→ THE PROBLEM: Search the material for the string "watermark", then show every line where it turns up.

→ SUPPLIED DATA:

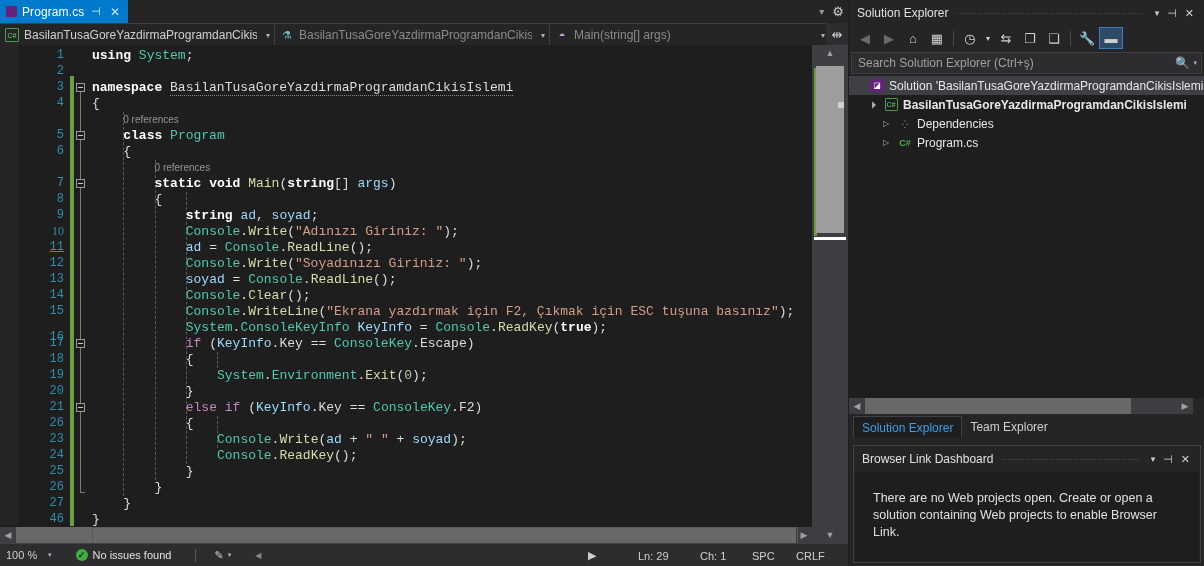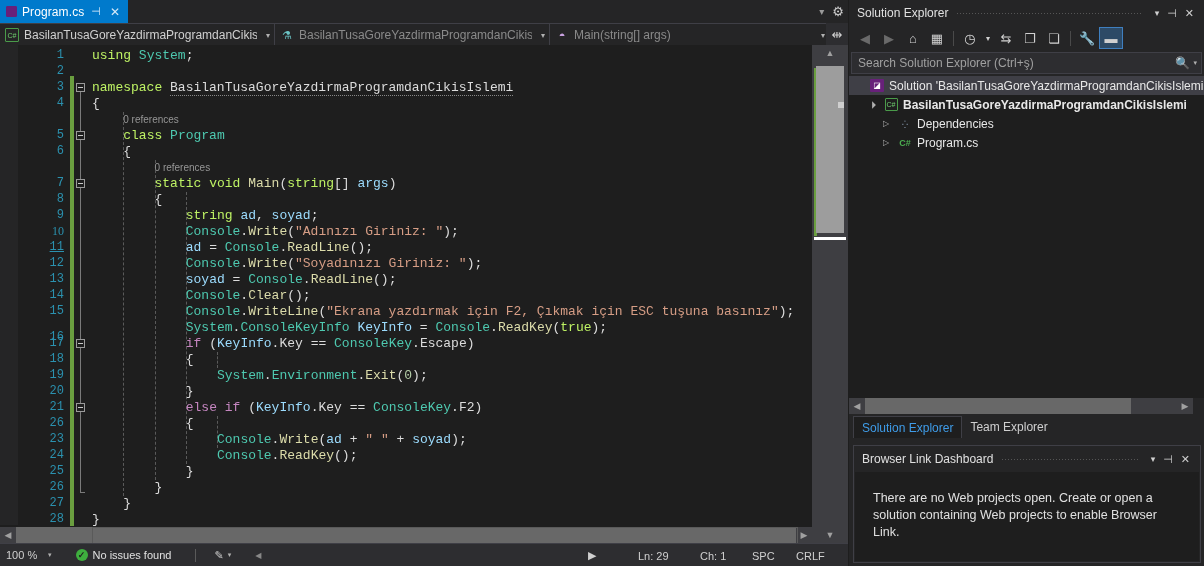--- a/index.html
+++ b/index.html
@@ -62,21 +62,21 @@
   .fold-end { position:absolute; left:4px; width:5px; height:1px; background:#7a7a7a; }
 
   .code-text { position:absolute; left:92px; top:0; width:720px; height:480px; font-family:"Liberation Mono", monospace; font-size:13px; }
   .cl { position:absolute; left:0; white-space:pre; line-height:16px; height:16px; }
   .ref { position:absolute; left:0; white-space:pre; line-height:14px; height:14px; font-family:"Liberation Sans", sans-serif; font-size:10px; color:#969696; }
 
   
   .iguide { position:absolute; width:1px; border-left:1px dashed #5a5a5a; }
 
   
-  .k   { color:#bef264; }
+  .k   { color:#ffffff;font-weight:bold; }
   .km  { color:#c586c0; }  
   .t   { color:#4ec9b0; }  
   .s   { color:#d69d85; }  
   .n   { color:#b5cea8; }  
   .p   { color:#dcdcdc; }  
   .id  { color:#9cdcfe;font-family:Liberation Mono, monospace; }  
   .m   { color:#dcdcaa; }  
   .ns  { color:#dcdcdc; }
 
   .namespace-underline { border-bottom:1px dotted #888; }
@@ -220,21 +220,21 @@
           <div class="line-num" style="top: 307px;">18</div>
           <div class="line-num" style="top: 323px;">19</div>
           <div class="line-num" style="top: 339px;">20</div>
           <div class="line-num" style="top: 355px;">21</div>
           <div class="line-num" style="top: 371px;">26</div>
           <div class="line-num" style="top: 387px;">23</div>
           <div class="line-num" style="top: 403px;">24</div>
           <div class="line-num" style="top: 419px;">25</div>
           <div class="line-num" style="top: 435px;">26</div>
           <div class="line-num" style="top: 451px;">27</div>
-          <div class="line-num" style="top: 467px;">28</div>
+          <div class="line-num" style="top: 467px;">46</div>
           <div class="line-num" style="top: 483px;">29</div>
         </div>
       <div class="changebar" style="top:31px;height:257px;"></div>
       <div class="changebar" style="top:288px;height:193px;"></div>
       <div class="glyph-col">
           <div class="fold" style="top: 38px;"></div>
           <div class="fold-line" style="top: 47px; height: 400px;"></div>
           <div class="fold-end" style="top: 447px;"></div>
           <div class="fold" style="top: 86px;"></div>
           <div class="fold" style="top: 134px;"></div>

* * *

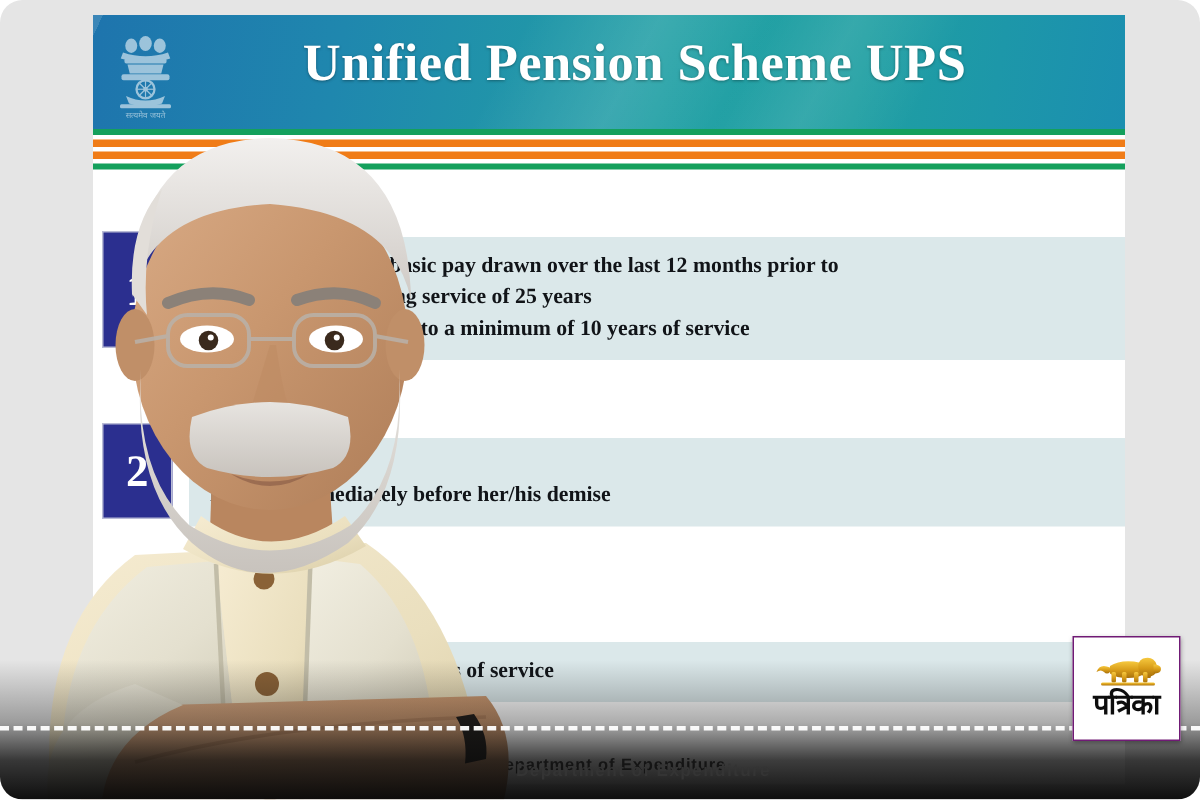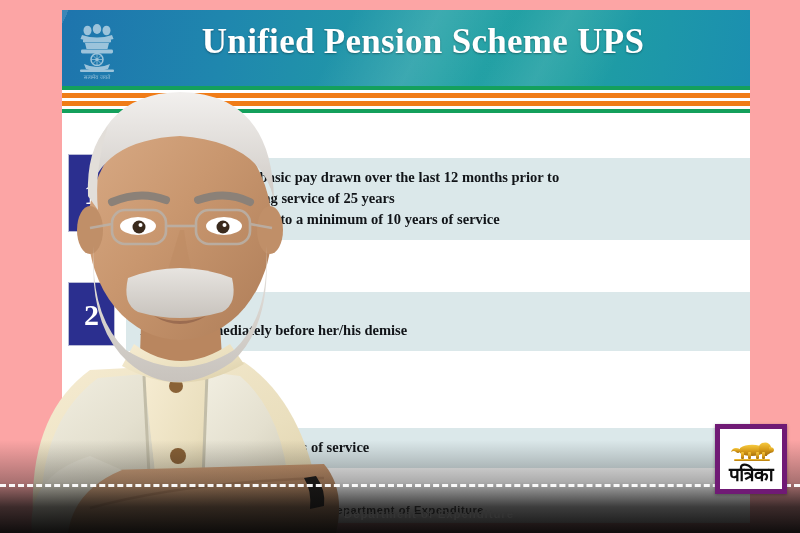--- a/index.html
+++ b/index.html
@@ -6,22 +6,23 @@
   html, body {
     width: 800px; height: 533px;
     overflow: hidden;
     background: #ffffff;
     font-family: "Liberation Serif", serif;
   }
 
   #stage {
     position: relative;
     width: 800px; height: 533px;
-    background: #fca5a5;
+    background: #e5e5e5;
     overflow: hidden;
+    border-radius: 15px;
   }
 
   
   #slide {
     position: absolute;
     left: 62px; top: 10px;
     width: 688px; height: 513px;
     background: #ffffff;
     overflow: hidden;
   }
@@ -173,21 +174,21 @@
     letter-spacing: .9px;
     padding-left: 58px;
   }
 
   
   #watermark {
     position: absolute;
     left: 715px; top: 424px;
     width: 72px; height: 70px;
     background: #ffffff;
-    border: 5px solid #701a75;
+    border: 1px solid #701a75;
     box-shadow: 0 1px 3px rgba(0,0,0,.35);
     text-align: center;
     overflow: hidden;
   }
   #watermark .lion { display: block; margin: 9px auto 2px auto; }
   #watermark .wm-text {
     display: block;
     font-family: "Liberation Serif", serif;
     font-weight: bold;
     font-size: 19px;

→ ANSWER FOR THIS EXERCISE:
   #watermark {
   #watermark .lion { display: block; margin: 9px auto 2px auto; }
   #watermark .wm-text {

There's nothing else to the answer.